Untuk menjaga ketersediaan bahan baku dalam jangka panjang, PLN Indonesia Power UBP Adipala mengembangkan Hutan Tanaman Energi seluas lebih dari 100 hektare. Kawasan itu diproyeksikan menjadi sumber biomassa berkelanjutan sekaligus mengoptimalkan lahan yang kurang produktif.

Langkah ini memberi fungsi ganda. Area yang sebelumnya belum dimanfaatkan secara optimal kini diarahkan untuk mendukung kebutuhan pembangkit.

Kualitas bahan bakar juga dijaga

Di sisi operasional, biomassa yang dipakai melalui proses pengeringan untuk menurunkan kadar air. Tahap ini penting agar bahan bakar menghasilkan panas yang lebih stabil saat dibakar.

Kualitas bahan bakar yang lebih baik membantu menjaga efisiensi pembangkit.

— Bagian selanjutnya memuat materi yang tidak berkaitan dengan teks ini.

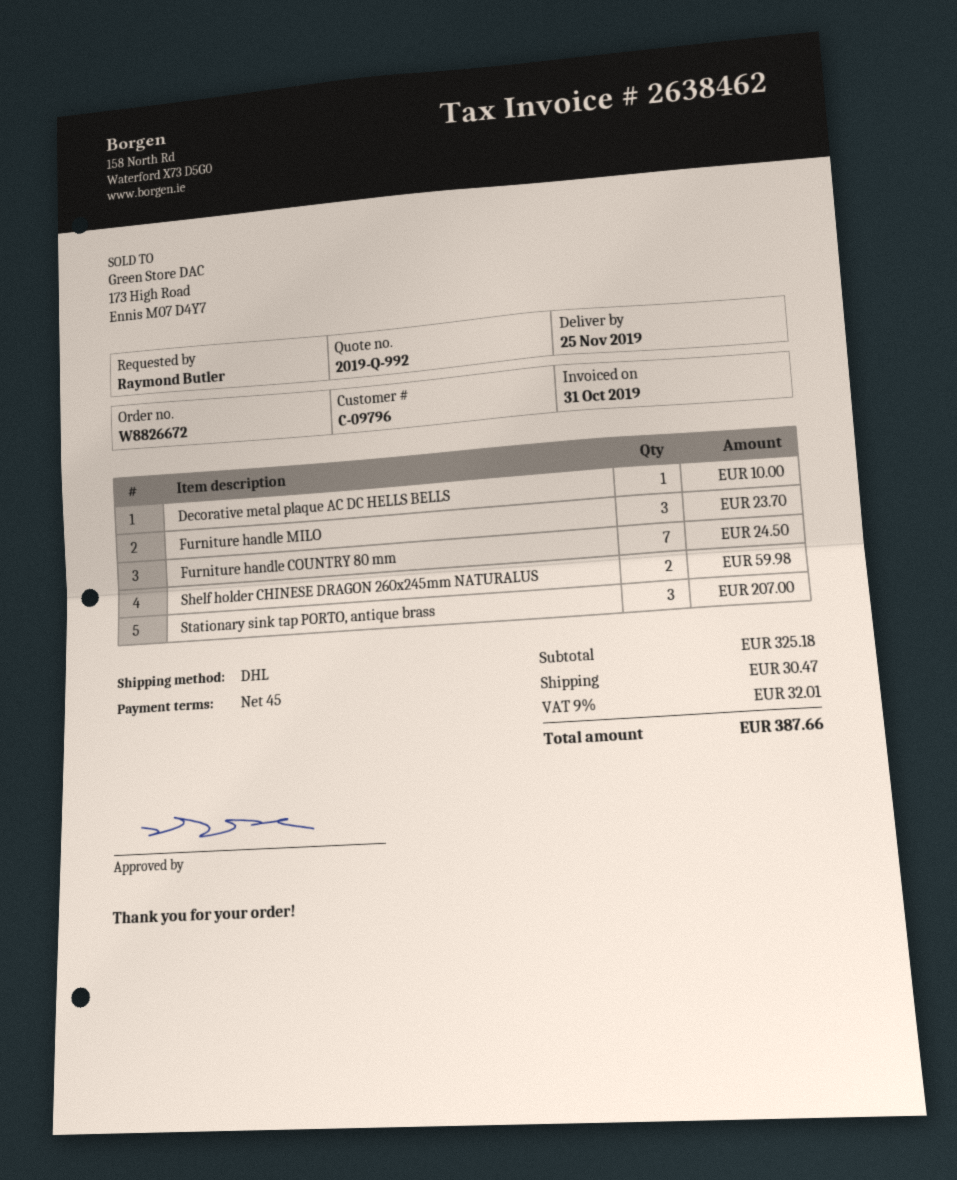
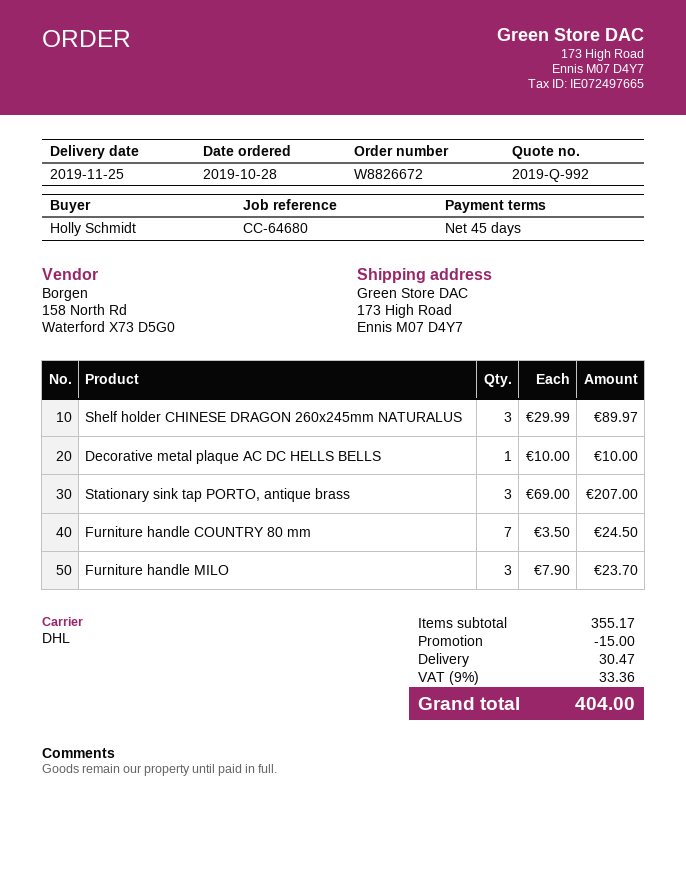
ordered by: Raymond Butler -> Holly Schmidt
Shelf holder CHINESE DRAGON 260x245mm NATURALUS: 2 for 59.98 -> 3 for 89.97
subtotal: 325.18 -> 355.17
discount: none -> 15.00
tax: 9% = 32.01 -> 9% = 33.36
total: 387.66 -> 404.00

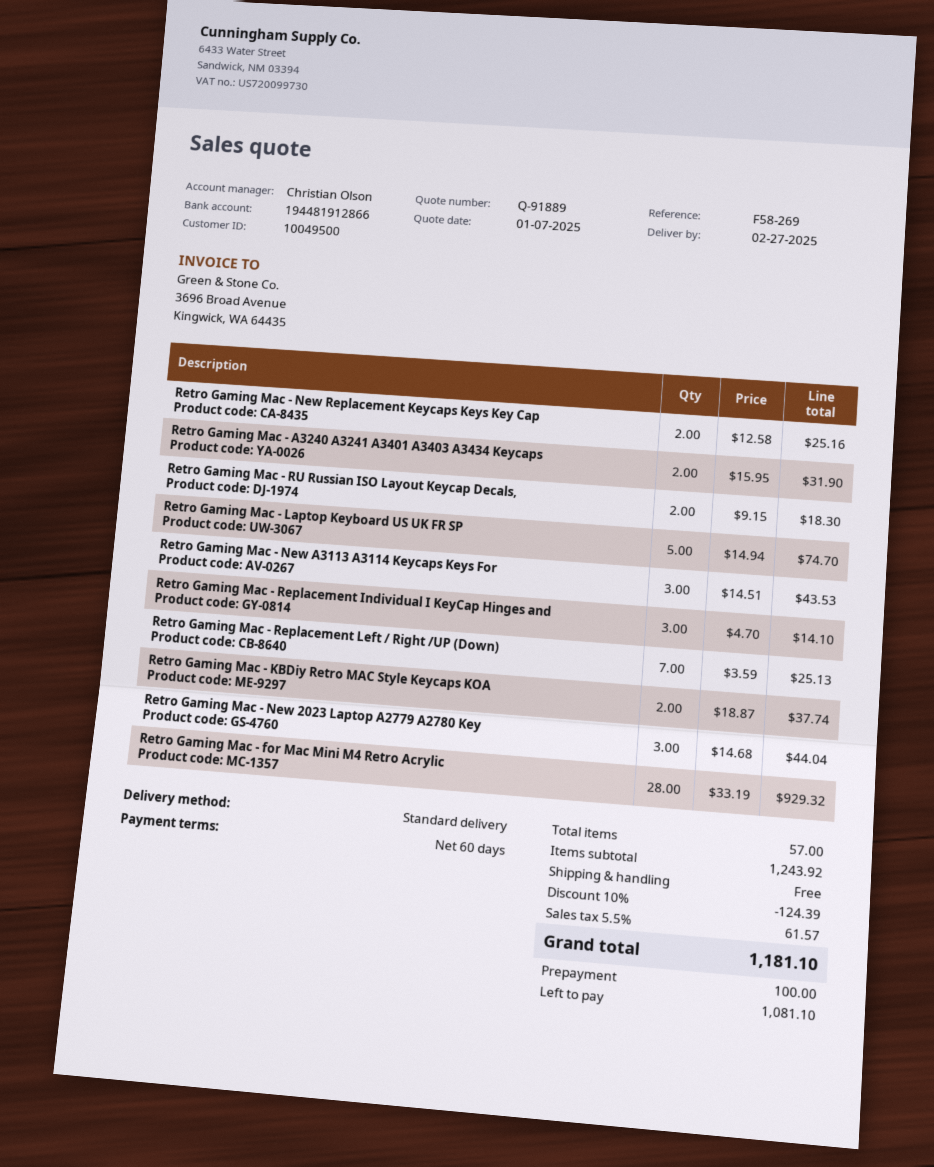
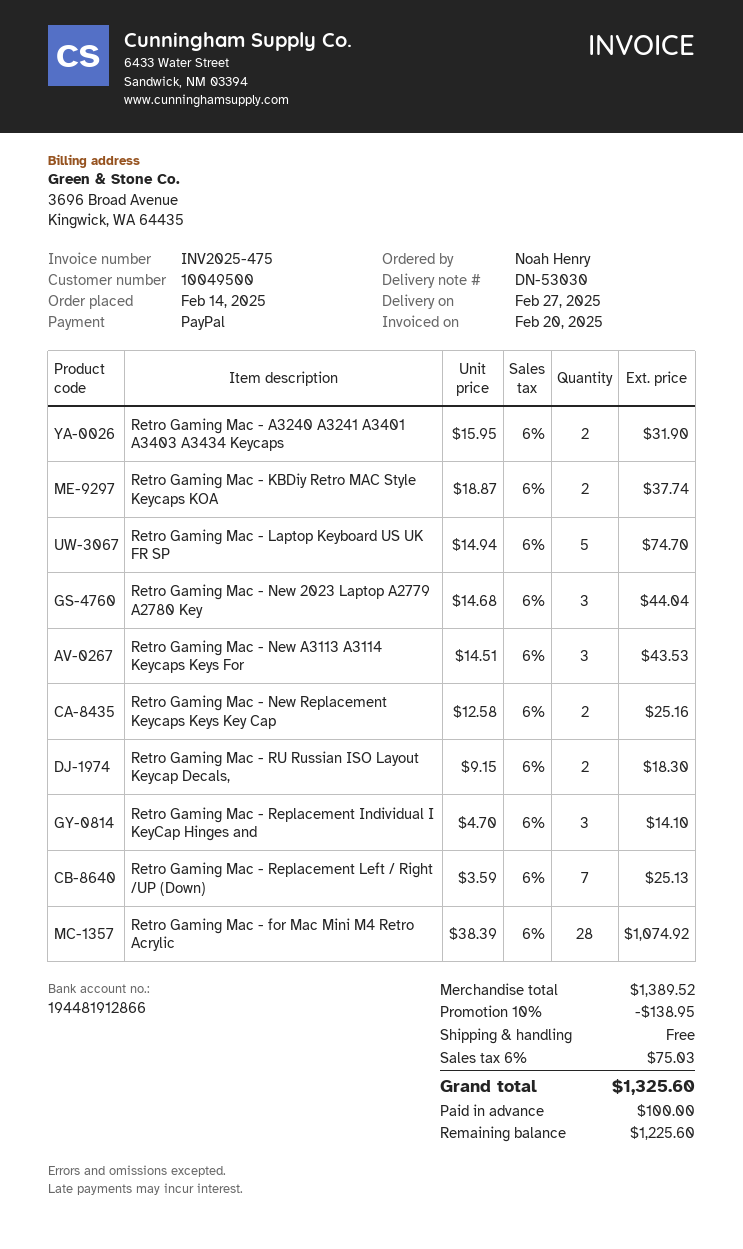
Retro Gaming Mac - for Mac Mini M4 Retro Acrylic: 28 x 33.19 = 929.32 -> 28 x 38.39 = 1074.92
subtotal: 1243.92 -> 1389.52
discount: 10% = 124.39 -> 10% = 138.95
tax: 5.5% = 61.57 -> 6% = 75.03
total: 1181.10 -> 1325.60
balance: 1081.10 -> 1225.60

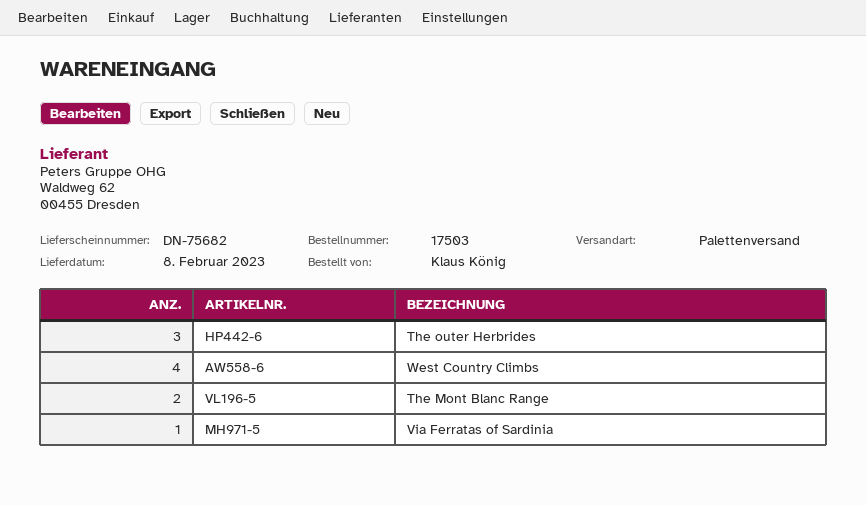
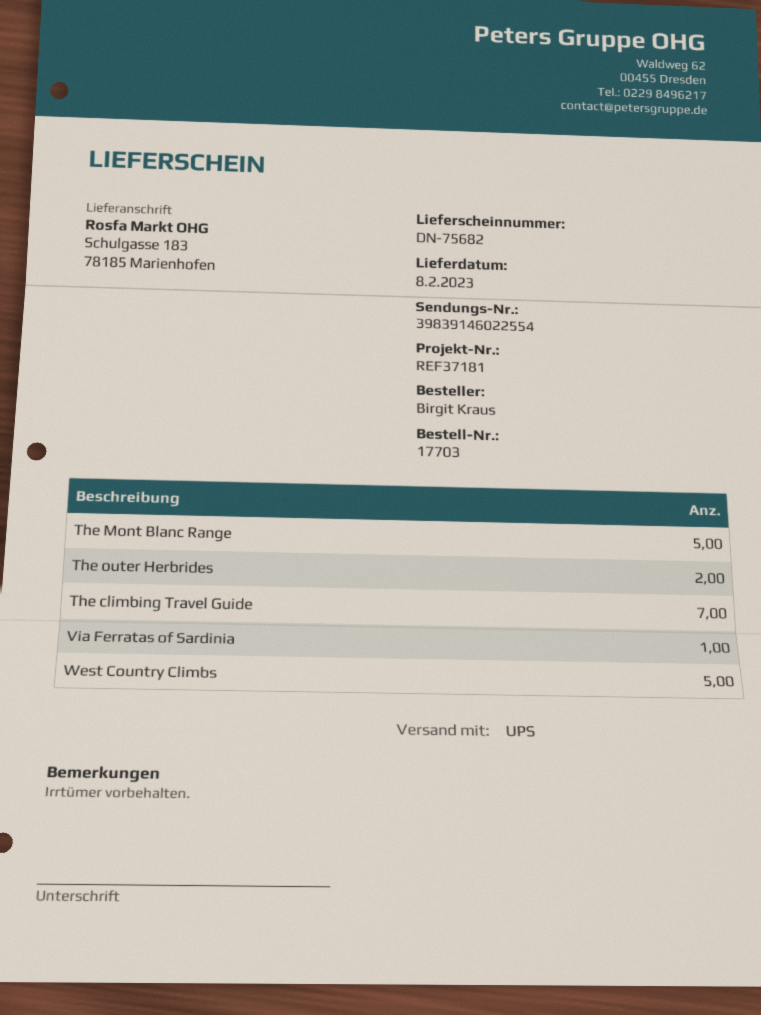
order number: 17503 -> 17703
ordered by: Klaus König -> Birgit Kraus
shipping method: pallet freight -> UPS
The outer Herbrides: 3 -> 2
West Country Climbs: 4 -> 5
The Mont Blanc Range: 2 -> 5
The climbing Travel Guide: none -> 7

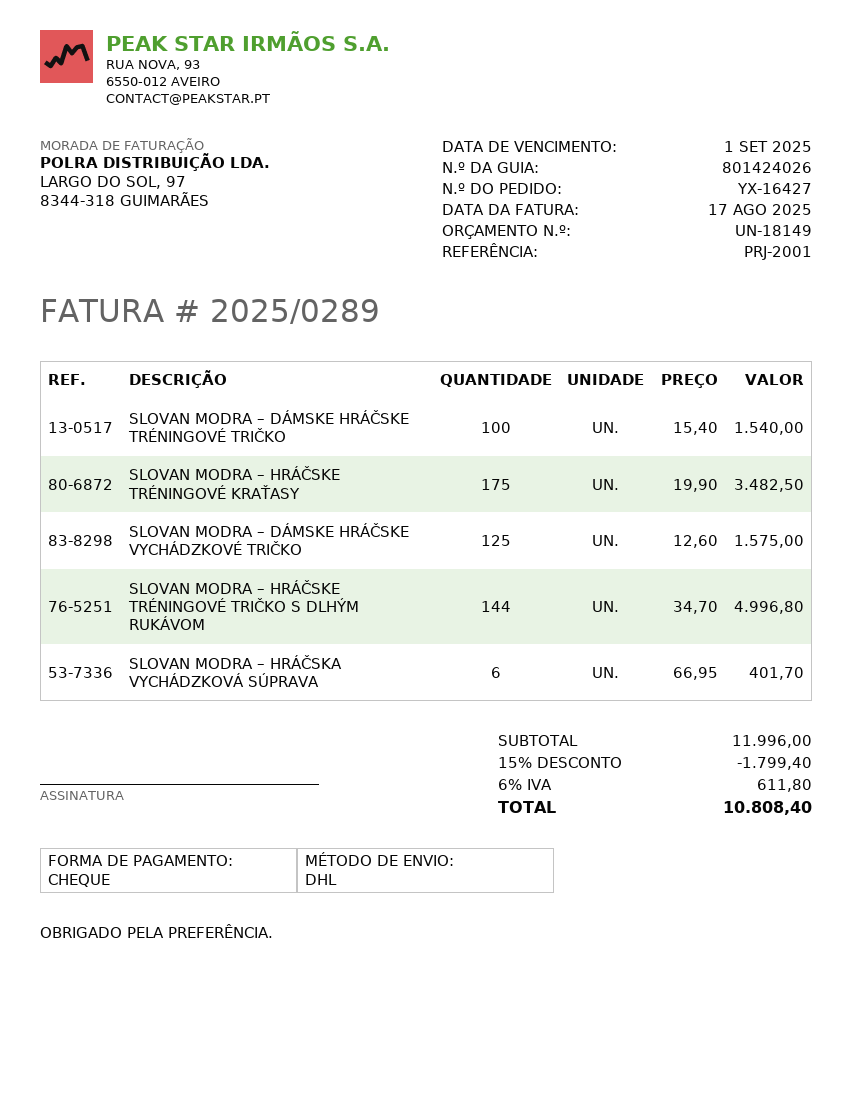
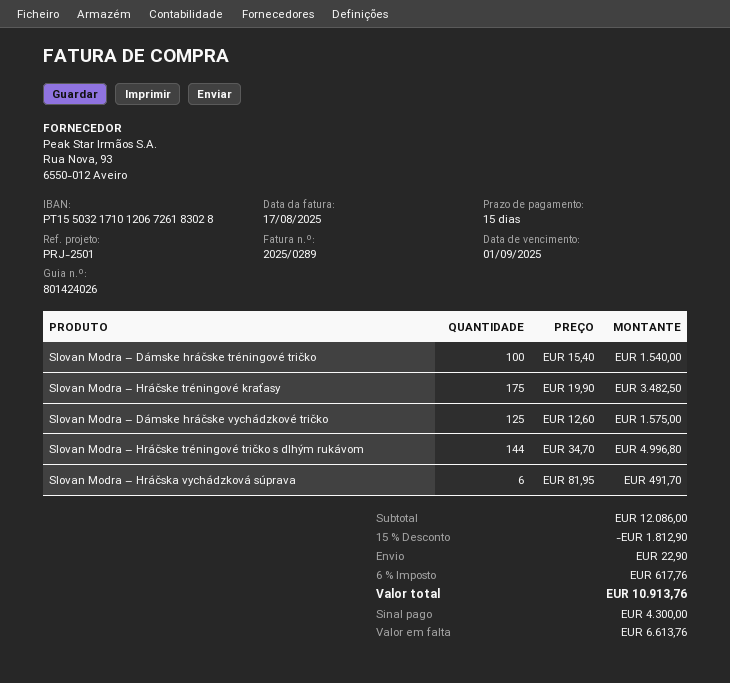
reference: PRJ-2001 -> PRJ-2501
SLOVAN MODRA – HRÁČSKA VYCHÁDZKOVÁ SÚPRAVA: 6 x 66.95 = 401.70 -> 6 x 81.95 = 491.70
subtotal: 11996.00 -> 12086.00
discount: 15% = 1799.40 -> 15% = 1812.90
shipping: none -> 22.90
tax: 6% = 611.80 -> 6% = 617.76
total: 10808.40 -> 10913.76

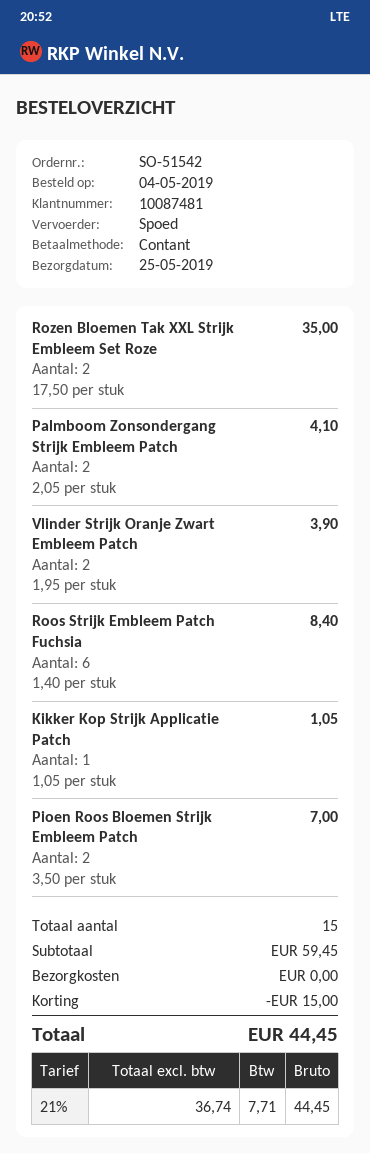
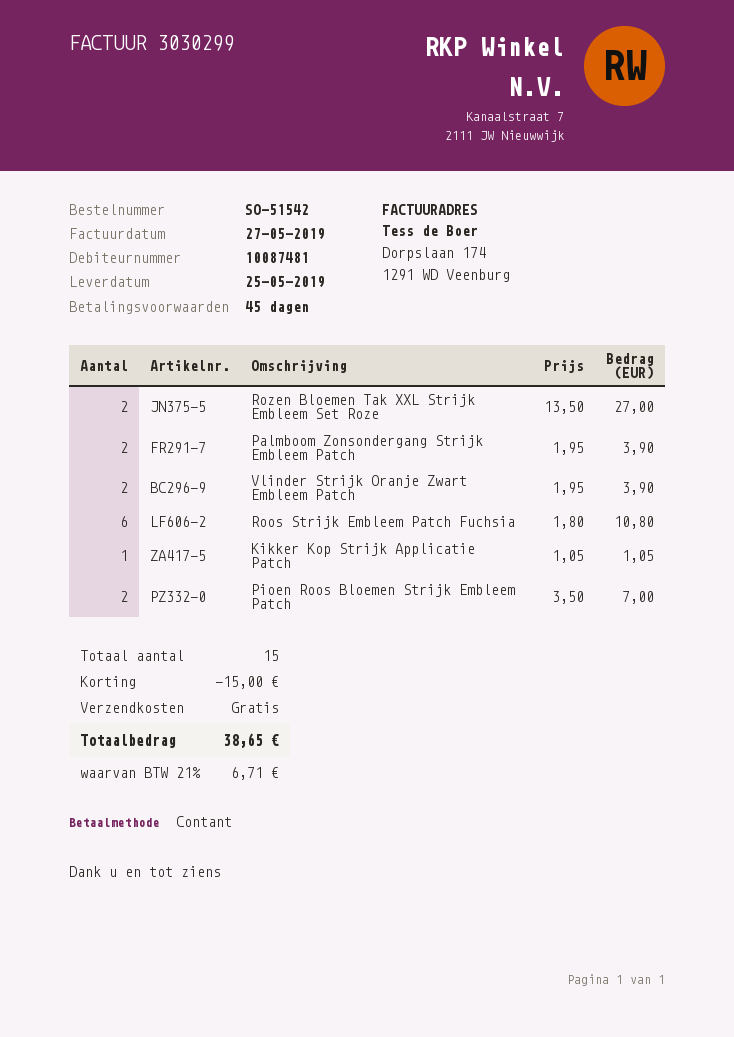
Rozen Bloemen Tak XXL Strijk Embleem Set Roze: 2 x 17.50 = 35.00 -> 2 x 13.50 = 27.00
Palmboom Zonsondergang Strijk Embleem Patch: 2 x 2.05 = 4.10 -> 2 x 1.95 = 3.90
Roos Strijk Embleem Patch Fuchsia: 6 x 1.40 = 8.40 -> 6 x 1.80 = 10.80
tax: 21% = 7.71 -> 21% = 6.71
total: 44.45 -> 38.65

Jika pasokan stabil dan karakter biomassa sesuai, proses cofiring dapat berlangsung lebih konsisten.

Peluang emisi turun dan skema karbon terbuka

Penerapan cofiring ikut memberi dampak pada penurunan emisi karbon dari operasional pembangkit. Program ini juga membuka peluang bagi UBP Adipala masuk ke skema perdagangan karbon melalui pengurangan emisi yang telah terverifikasi.

Senior Manager PLN Indonesia Power UBP Adipala, I Wayan Arimbawa, menilai cofiring sebagai solusi transisi yang realistis karena memanfaatkan infrastruktur yang sudah ada. Ia juga menekankan bahwa pendekatan ini tetap memberi manfaat bagi masyarakat dan lebih ramah lingkungan.

Ke depan, pengembangan cofiring di PLTU Adipala akan diarahkan pada peningkatan pemanfaatan biomassa, penguatan rantai pasok, inovasi bahan bakar alternatif, dan kontribusi terhadap target dekarbonisasi nasional. Dengan arah tersebut, PLTU Adipala menjadi contoh pembangkit yang mencoba menjaga pasokan listrik sambil menekan emisi secara bertahap.